On how many lines of the data below does the word "badge" appear? Reply with the number only.

*** Opening STORED DATA ***

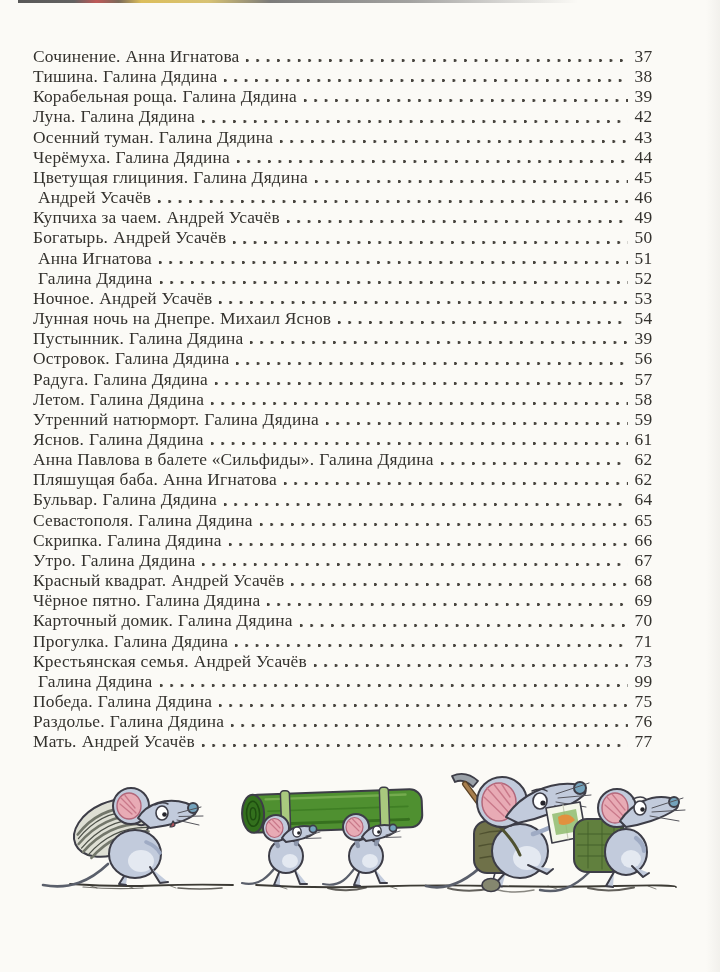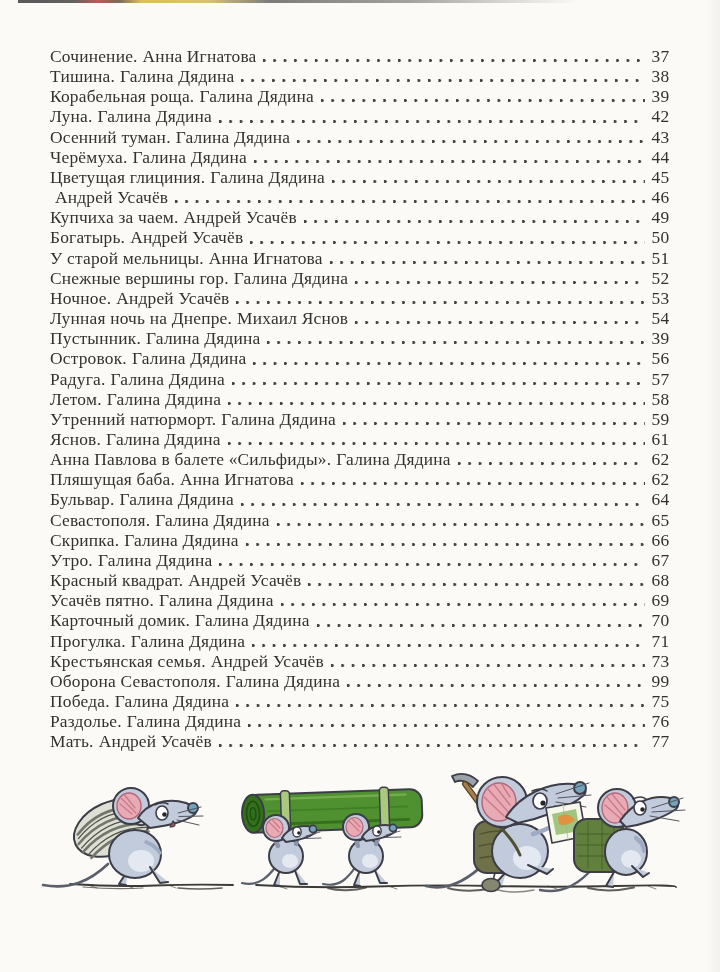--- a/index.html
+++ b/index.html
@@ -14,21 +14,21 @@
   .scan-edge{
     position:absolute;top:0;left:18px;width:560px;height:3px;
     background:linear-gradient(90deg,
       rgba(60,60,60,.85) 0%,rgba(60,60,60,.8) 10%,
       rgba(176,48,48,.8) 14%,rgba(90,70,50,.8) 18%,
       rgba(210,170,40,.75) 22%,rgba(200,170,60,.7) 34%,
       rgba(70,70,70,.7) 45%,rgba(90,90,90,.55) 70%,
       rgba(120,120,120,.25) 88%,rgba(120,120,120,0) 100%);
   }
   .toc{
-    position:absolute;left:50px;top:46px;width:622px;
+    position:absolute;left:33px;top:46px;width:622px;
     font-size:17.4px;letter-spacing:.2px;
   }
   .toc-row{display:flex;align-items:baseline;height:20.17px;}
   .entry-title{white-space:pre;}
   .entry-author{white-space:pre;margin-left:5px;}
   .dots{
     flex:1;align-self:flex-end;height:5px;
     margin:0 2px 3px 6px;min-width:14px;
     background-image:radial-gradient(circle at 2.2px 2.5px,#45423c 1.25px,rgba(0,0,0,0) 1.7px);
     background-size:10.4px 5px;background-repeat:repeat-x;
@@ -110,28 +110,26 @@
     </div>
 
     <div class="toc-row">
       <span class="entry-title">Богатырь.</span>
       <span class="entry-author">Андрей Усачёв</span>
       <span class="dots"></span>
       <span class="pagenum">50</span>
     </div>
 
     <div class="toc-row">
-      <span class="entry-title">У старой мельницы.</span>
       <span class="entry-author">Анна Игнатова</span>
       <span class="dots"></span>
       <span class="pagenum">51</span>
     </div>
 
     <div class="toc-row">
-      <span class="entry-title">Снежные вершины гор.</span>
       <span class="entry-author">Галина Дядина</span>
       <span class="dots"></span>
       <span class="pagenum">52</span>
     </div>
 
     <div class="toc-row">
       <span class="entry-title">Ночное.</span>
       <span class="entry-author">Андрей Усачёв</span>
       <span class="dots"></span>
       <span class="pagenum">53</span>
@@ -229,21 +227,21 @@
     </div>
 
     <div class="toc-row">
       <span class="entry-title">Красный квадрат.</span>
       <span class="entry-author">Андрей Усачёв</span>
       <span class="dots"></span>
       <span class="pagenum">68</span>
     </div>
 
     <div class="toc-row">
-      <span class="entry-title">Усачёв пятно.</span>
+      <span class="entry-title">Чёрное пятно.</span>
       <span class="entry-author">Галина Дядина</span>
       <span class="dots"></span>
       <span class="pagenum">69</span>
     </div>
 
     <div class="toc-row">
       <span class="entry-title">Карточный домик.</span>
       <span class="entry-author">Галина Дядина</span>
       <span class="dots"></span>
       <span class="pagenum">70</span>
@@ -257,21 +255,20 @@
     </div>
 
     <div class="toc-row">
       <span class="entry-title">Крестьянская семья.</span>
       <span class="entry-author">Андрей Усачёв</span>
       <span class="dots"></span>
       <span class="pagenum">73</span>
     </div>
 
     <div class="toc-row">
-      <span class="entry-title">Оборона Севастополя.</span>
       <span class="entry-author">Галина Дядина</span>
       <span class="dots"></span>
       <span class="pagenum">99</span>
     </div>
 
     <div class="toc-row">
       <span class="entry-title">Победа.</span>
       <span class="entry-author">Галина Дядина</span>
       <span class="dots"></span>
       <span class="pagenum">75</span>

*** Closing STORED DATA ***
*** Opening STORED DATA ***

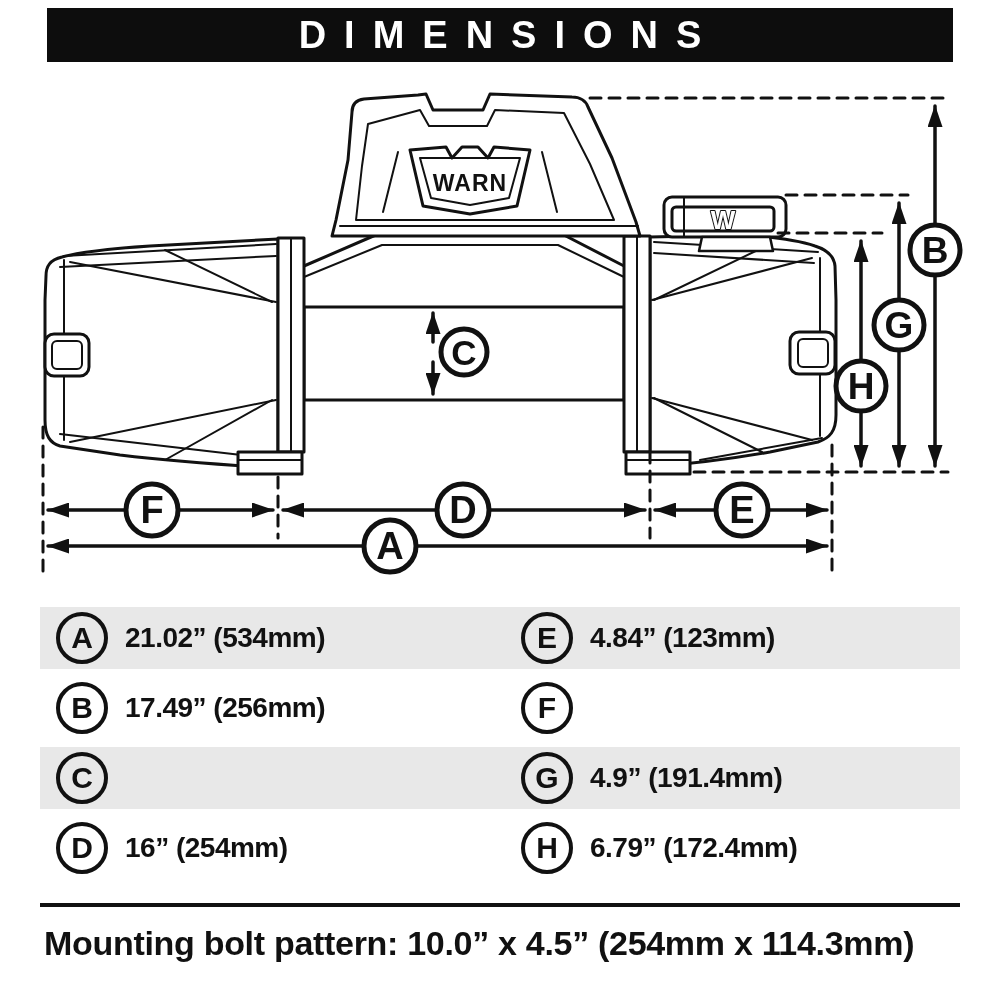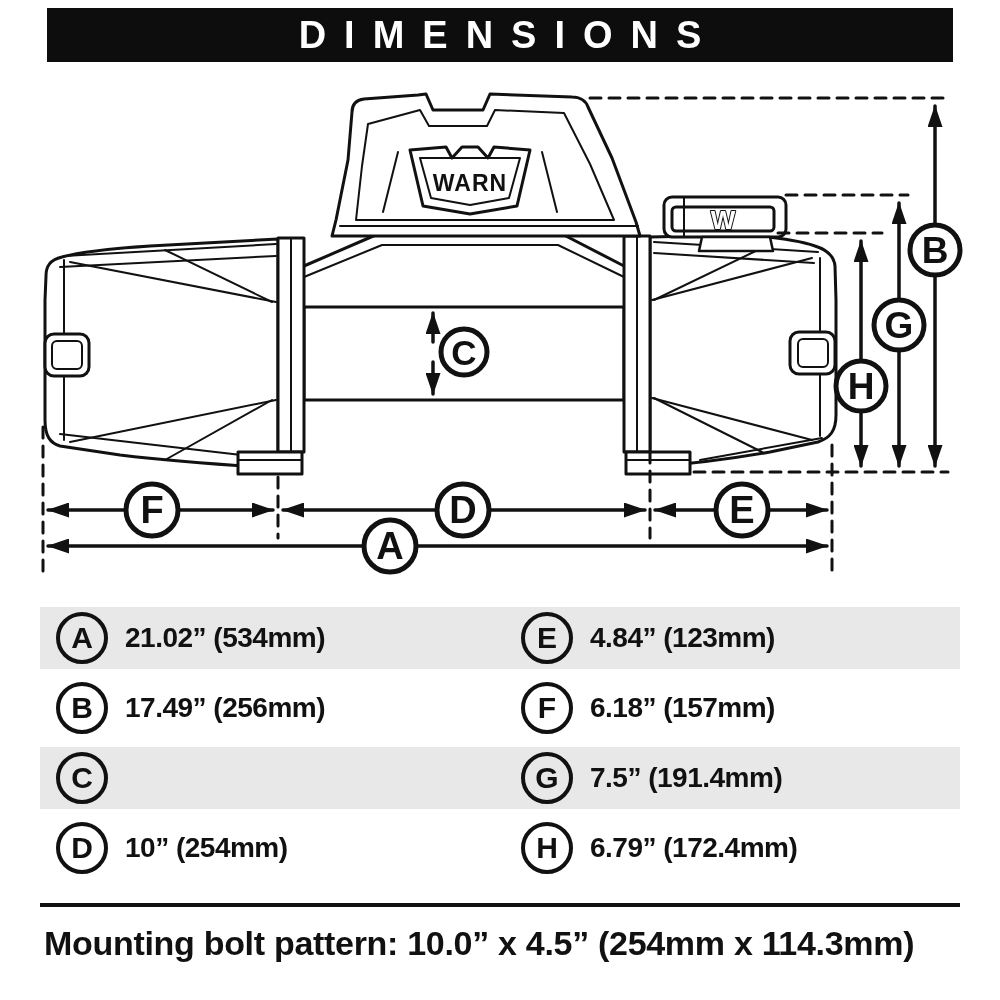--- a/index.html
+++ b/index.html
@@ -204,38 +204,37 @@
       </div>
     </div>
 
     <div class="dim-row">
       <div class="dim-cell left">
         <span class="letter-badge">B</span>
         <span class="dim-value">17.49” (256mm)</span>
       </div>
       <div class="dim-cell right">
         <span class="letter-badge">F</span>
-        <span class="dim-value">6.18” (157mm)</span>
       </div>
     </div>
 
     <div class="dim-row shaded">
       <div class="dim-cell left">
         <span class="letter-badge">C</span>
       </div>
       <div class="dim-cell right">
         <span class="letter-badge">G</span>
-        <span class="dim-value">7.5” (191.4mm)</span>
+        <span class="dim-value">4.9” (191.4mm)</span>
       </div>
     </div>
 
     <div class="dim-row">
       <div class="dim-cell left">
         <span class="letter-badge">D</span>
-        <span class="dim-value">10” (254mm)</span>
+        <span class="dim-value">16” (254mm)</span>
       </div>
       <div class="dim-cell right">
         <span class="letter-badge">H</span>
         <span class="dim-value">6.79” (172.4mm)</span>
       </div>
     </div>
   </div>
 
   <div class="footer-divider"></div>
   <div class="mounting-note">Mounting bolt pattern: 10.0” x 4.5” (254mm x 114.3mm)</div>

*** Closing STORED DATA ***
*** Opening STORED DATA ***

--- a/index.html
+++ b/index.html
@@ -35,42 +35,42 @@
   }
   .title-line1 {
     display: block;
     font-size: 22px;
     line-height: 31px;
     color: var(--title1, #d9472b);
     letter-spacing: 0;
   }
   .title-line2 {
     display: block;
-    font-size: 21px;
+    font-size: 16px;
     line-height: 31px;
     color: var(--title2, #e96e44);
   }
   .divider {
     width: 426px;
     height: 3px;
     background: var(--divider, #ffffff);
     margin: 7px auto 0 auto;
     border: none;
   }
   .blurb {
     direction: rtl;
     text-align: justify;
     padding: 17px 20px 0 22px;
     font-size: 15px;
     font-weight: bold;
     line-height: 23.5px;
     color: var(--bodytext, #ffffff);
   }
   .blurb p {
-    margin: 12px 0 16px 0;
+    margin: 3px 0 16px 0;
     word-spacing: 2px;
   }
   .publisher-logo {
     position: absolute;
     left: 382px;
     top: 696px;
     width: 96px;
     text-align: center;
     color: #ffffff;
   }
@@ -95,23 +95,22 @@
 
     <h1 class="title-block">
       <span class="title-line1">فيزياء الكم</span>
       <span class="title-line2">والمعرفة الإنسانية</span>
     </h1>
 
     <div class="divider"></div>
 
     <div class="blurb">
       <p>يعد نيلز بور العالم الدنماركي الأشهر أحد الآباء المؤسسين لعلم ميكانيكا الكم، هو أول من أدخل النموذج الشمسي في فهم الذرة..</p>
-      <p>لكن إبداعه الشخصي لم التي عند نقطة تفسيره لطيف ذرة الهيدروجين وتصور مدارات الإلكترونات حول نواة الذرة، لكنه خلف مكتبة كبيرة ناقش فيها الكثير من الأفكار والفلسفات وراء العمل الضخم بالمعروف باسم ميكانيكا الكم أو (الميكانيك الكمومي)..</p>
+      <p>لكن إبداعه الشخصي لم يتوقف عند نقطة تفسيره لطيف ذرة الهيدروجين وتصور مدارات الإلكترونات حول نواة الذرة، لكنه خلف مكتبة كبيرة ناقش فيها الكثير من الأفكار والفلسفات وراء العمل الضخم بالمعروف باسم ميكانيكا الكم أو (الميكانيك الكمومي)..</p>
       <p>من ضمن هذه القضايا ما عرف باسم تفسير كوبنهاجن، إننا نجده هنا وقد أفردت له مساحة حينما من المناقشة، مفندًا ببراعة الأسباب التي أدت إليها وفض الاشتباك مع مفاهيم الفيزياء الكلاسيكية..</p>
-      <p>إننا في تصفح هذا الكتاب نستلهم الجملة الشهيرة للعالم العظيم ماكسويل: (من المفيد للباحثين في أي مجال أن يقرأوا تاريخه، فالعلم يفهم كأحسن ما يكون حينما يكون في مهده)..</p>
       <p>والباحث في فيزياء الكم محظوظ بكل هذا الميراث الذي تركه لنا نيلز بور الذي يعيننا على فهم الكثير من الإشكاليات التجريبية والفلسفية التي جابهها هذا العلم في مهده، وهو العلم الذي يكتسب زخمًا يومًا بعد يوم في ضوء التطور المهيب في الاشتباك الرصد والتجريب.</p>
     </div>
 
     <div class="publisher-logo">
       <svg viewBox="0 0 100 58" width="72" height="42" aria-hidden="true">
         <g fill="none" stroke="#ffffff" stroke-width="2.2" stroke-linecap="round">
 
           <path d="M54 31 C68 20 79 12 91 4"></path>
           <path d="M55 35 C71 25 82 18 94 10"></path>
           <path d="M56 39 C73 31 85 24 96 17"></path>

*** Closing STORED DATA ***

> **RESPONSE TO THIS EXERCISE**
6